Ok so my fil and mil have always had their problems, long before I ever met dh my fil had cheated on mil. He also has quite a past, lies and is just dumb. One would think being almost 60 he would calm down, but he still acts like hes in his 20s. He doesnt work and really never has since I met him in 2004. MIL told him when the kids (my kids) call him he is to drop what hes doing and give them rides, help them etc. I also had no car for awhile so he was to help me too. Honestly its been weeks since we have asked for any help from him. I have a car now because we got our taxes, and my kids are all older and have their own cars.
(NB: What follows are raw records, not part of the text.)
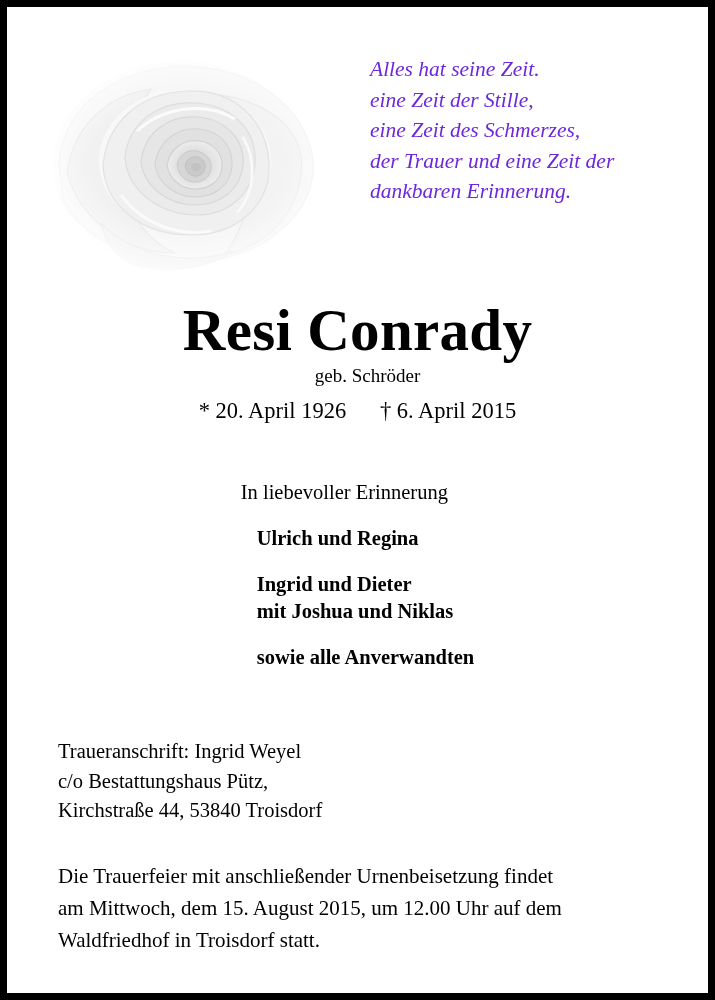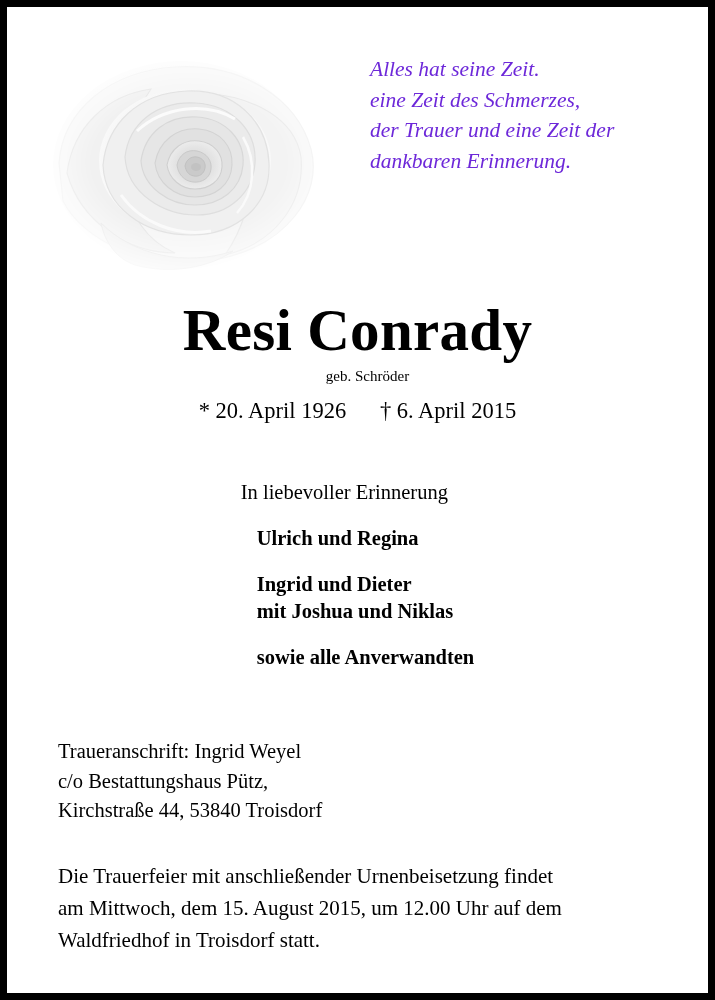--- a/index.html
+++ b/index.html
@@ -210,6 +210,7 @@
 
     <div class="poem">
       <span class="poem-line">Alles hat seine Zeit.</span>
+      <span class="poem-line">eine Zeit der Stille,</span>
       <span class="poem-line">eine Zeit des Schmerzes,</span>
       <span class="poem-line">der Trauer und eine Zeit der</span>
       <span class="poem-line">dankbaren Erinnerung.</span>

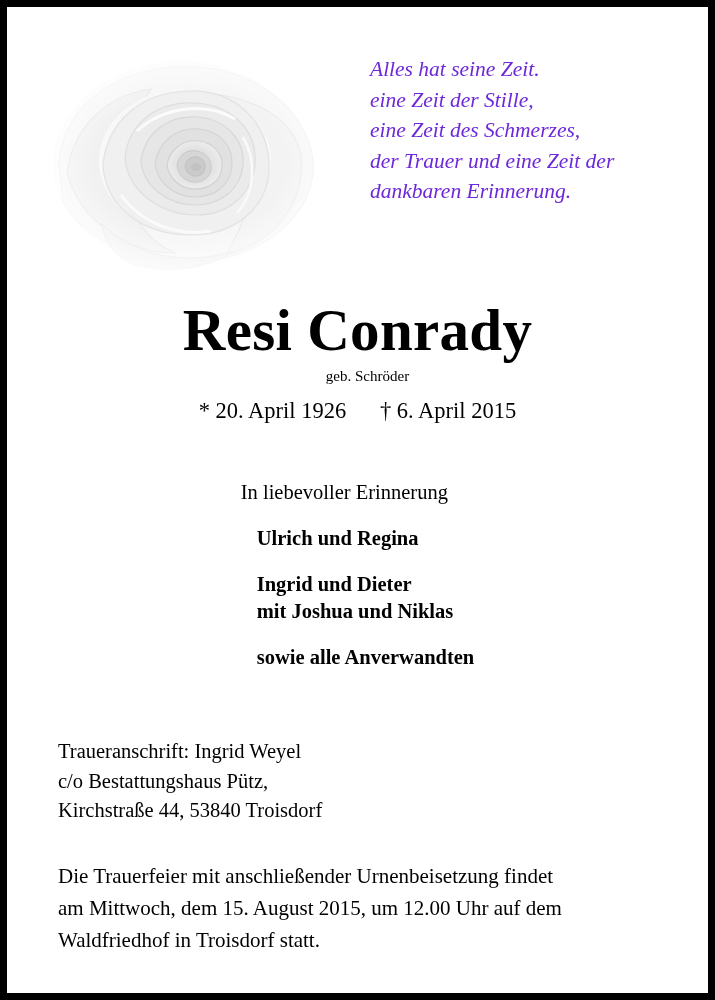--- a/index.html
+++ b/index.html
@@ -75,7 +75,7 @@
     letter-spacing: 0.3px;
   }
   .maiden-name {
-    font-size: 15px;
+    font-size: 19px;
     line-height: 28px;
     margin-top: 3px;
     margin-left: 20px;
My mil called me yesterday and said if I needed FIL at all not to call yesterday they were going to a funeral. Normally I would not have thought alot of it. But she has called me several times in the past few weeks telling me similar things. FIL has stopped visiting, coming around and he used to. I think he is up to something. I dont want to "tell" on him but I really think she should know he isnt coming over and spending any sort of time at our house and how we havent seen him in weeks. I feel bad. I mean I think he is probably cheating again. Do I say something? I was thinking just saying "Oh I havent seen him in weeks no worries on us calling" and leaving it at that?

 
Anonymous

Asked by Anonymous at 3:32 PM on Apr. 1, 2011 in Relationships

This question is closed.
Answers (7)
  • I would just say "oh well, I wasn't really planning to call. It's been weeks since I needed _____ for anything. It's been so long since I last saw him, how's he doing?". Then you aren't really telling.
    Anonymous

    Answer by Anonymous at 3:56 PM on Apr. 1, 2011

  • I'd tell her the truth
    butterflyblue19

    Answer by butterflyblue19 at 3:34 PM on Apr. 1, 2011

  • I would tell her that you haven't asked him for anything in weeks (or months, whatever it is). She can come to her own conclusions about what he is doing when he says he is doing things for you.
    scout_mom

    Answer by scout_mom at 3:35 PM on Apr. 1, 2011

  • i would say just like you said, we haven't seen or need him in weeks. and let her figure it out. its really not your place to tell her that you think he is cheating.
    lucky35

    Answer by lucky35 at 3:45 PM on Apr. 1, 2011

  • I'd just say something neutral like you suggested in your question. If you really feel like you should say something to her, let your husband handle it. I have a feeling that she already knows or at least suspects what is going on, if he has always been like this.
    Bethsunshine

    Answer by Bethsunshine at 3:56 PM on Apr. 1, 2011

  • Thanks yeah I dont want to get in the middle, but I dont want to be used in order for someone to lie either. I know if it came down to it and he IS cheating she would say we should have told her he wasn't coming over here. I just do not want any issues.
    Anonymous

    Comment by Anonymous (original poster) at 3:47 PM on Apr. 1, 2011

  • I agree with the others about just casually dropping into the conversation that he hasn't been around. Then she can put two and two together.